No longer reaching for the final frontier

Today saw the last space shuttle land for the last time, bringing to an end the shuttle project. I can’t help feeling pretty glum about it: of course, those machines were getting pretty old, but given NASA doesn’t have anything to go in it’s place, and given the financial positions of both Europe and Russia, it seems like mankind’s exploration of space has been put on hold. Ever since I was a kid, I have loved programmes like Star trek, portraying a future where we all explored space as one people. perhaps rather sillily, in a way I hoped that one day this would come true – my brothers and I played at flying around in space ships, exploring strange, new worlds. Now, reality has hit, and it would seem that economics has brought that dream to an end, for the foreseeable future, at least.

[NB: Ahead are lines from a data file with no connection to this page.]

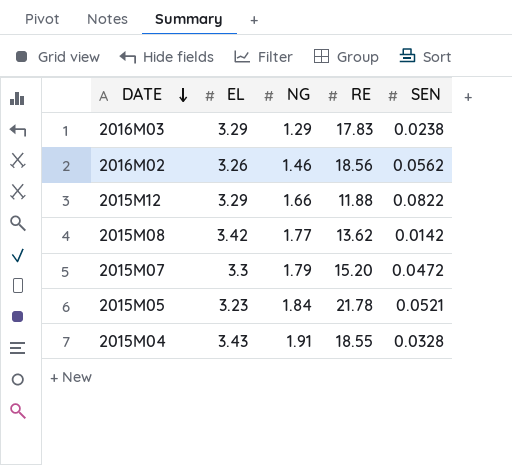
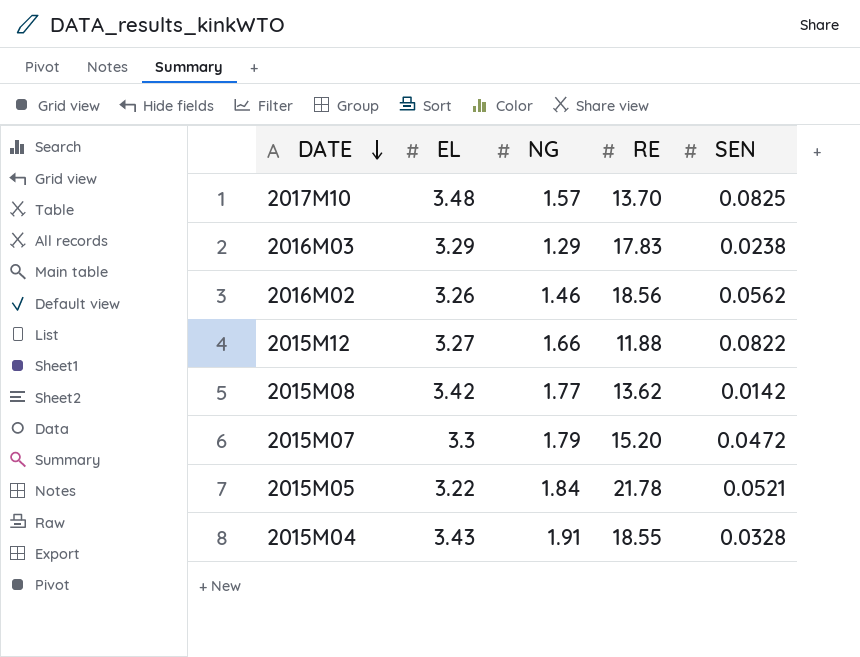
row 2017M10: none -> 3.48 | 1.57 | 13.70 | 0.0825
2015M12 | EL: 3.29 -> 3.27
2015M05 | EL: 3.23 -> 3.22

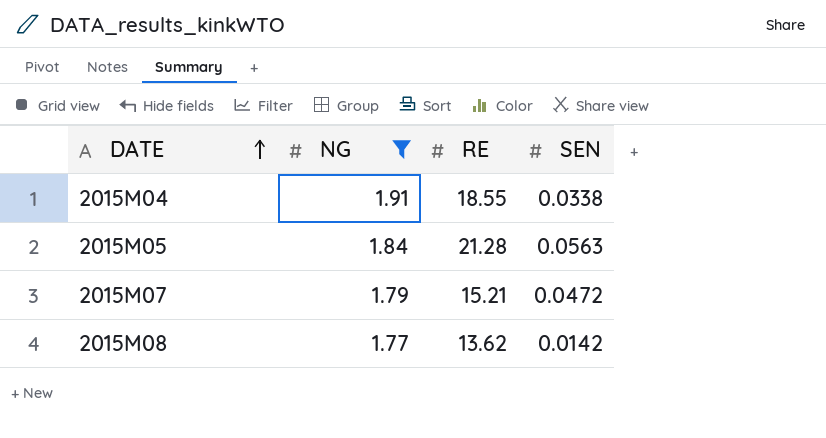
filter: none -> NG >= 1.77
row order: DATE descending -> DATE ascending
column EL | position: 2 -> none
2015M04 | SEN: 0.0328 -> 0.0338
2015M05 | RE: 21.78 -> 21.28
2015M05 | SEN: 0.0521 -> 0.0563
2015M07 | RE: 15.20 -> 15.21

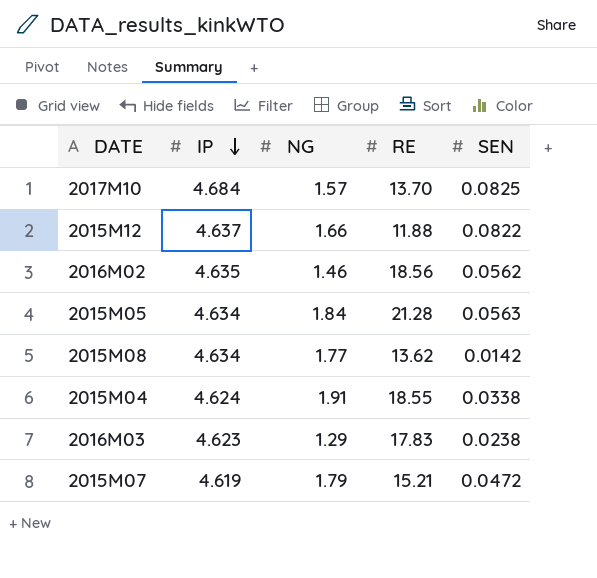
filter: NG >= 1.77 -> none
row order: DATE ascending -> IP descending
column IP | position: none -> 2

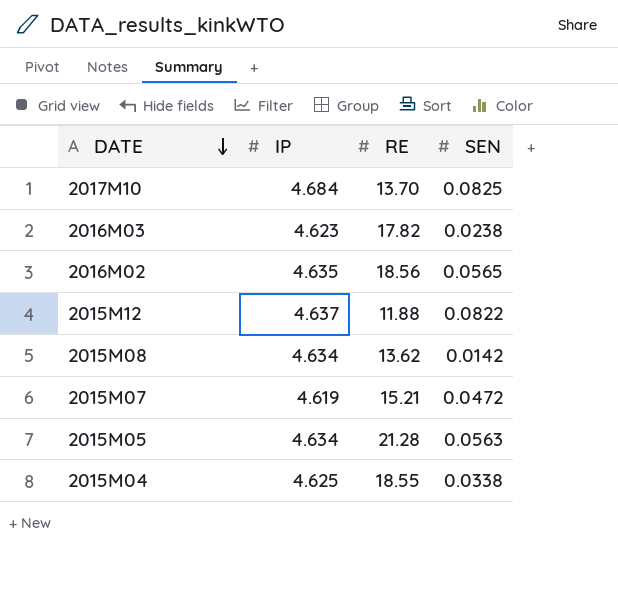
row order: IP descending -> DATE descending
column NG | position: 3 -> none
2016M03 | RE: 17.83 -> 17.82
2016M02 | SEN: 0.0562 -> 0.0565
2015M04 | IP: 4.624 -> 4.625

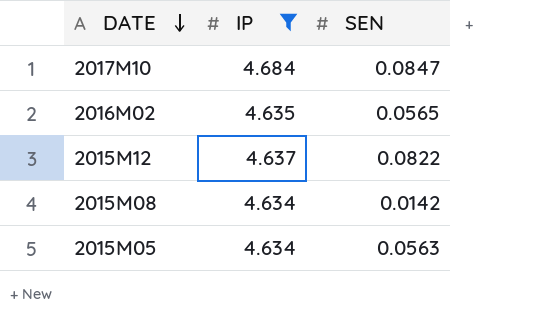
filter: none -> IP >= 4.634
column RE | position: 3 -> none
2017M10 | SEN: 0.0825 -> 0.0847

Yet, maybe one day, perhaps in fifty one years, seven months and fourteen days*, that dream will be reborn. Then, maybe, humanity will achieve her first, best, destiny, and we’ll leave the confines of our planet behind. If we don’t, we are forever doomed to bicker over resources which will grow sparser and sparser, ultimately wiping ourselves out. That’s why I’m so concerned about this halt in progress. You could argue that the billions of dollars spent on space exploration could be better spent on, say, finding new renewable energy sources or better crops, and it would be a good argument, but, in the long run, in terms of the future of the species, I really believe we need to spread out into the galaxy.